Trouvant enfin ce qui m’intéresse, je me retourne vers Stella. Avant de m’approcher d’elle, hésitant. Je prends une respiration, puis deux et d’un mouvement délicat tend mes doigts vers ses boucles. Je dégage sa nuque, et lui demande de les maintenir en place sur le côté de son cou, le temps que je nettoie sa plaie. Un croissant de lune se dessine et bien que la situation ne s’y prête pas, je souris. Étrange, non ? Une étoile qui porte la marque de la lune.


— Pourquoi tu t’arrêtes, me demande Stella curieuse. C’est si grave que ça ?

— Non. Enfin… tu risques d’en garder la cicatrice mais tu n’as pas besoin de points. Je crois.

— Oh. D’accord.


C’est tout ? Elle acquiesce et se laisse faire. Penche même la tête pour me donner un meilleur accès à la coupure qui court sur l’arrière de son oreille. Elle frisonne au moment où je tapote un coton imbibé de désinfectant sur sa plaie. Mais elle serre les dents, ne se plaint pas, patiente jusqu’à ce que je termine la manœuvre. Ensuite, je la vois qui m’observe du coin de l’œil, attentive à tous mes gestes.

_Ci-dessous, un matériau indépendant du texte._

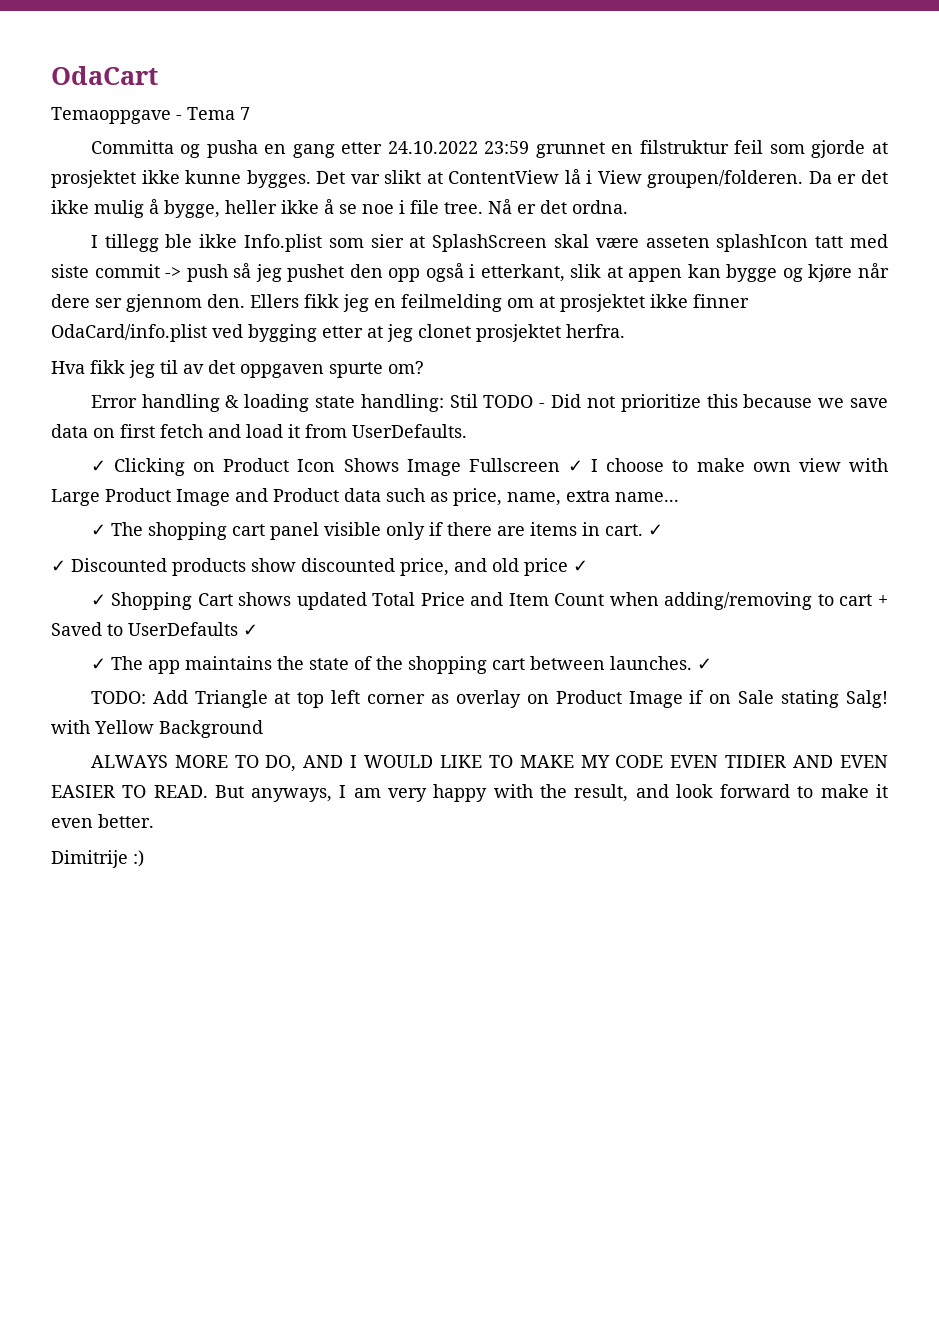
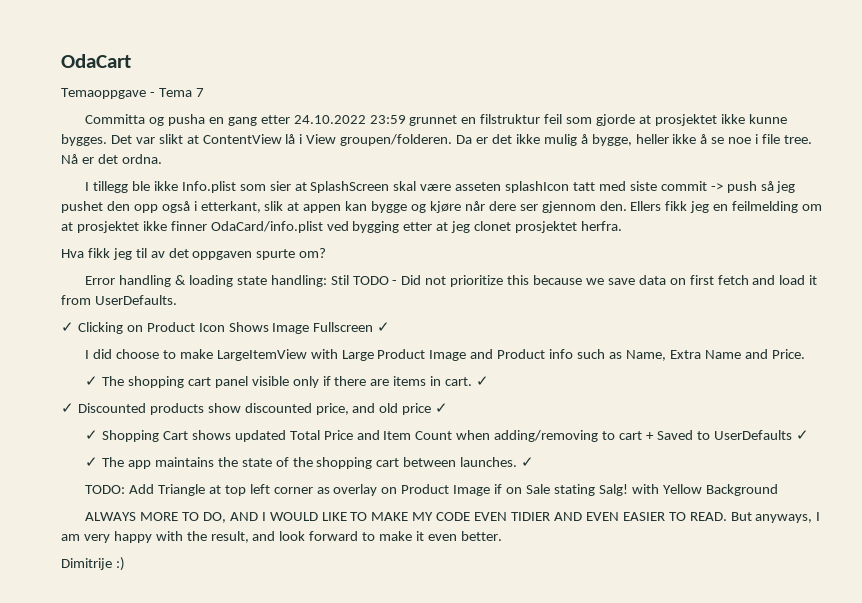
[591,459,599,472] I -> [85,349,113,359] // I did
[752,458,841,472] own view -> [216,349,307,361] LargeItemView
[344,488,381,502] data -> [549,349,574,359] info
[453,488,679,506] price, name, extra name... -> [625,349,805,361] Name, Extra Name and Price.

Elle souffle quand elle entend le papier du pansement se déchirer, et relâche sa respiration quand enfin je le colle contre sa peau.

Sauf que je ne peux me résoudre à retirer mes doigts de sa nuque. Trace, inconsciemment, des arabesques autour de ce point devenu sensible par ma faute. Perdu dans le vague, je repense à l’instant où ma colère est retombée, où j’ai posé mon regard sur elle au milieu des éclats de cette bouteille que j’avais jetée. Merde… J’ai vraiment pété un plomb et Stella en a payé le prix. Un frisson grimpe de mon dos à mon crâne, me faisant reculer pour plonger dans l’océan cristallin de Cassie. Et avant que je n’ouvre la bouche pour m’excuser une nouvelle fois, elle lève la main pour saisir mes doigts entre les siens.


— Raconte-moi. Qu’est-ce qui t’a mis dans cet état ?

— Ma mère.

— Mais encore ? me questionne-t-elle.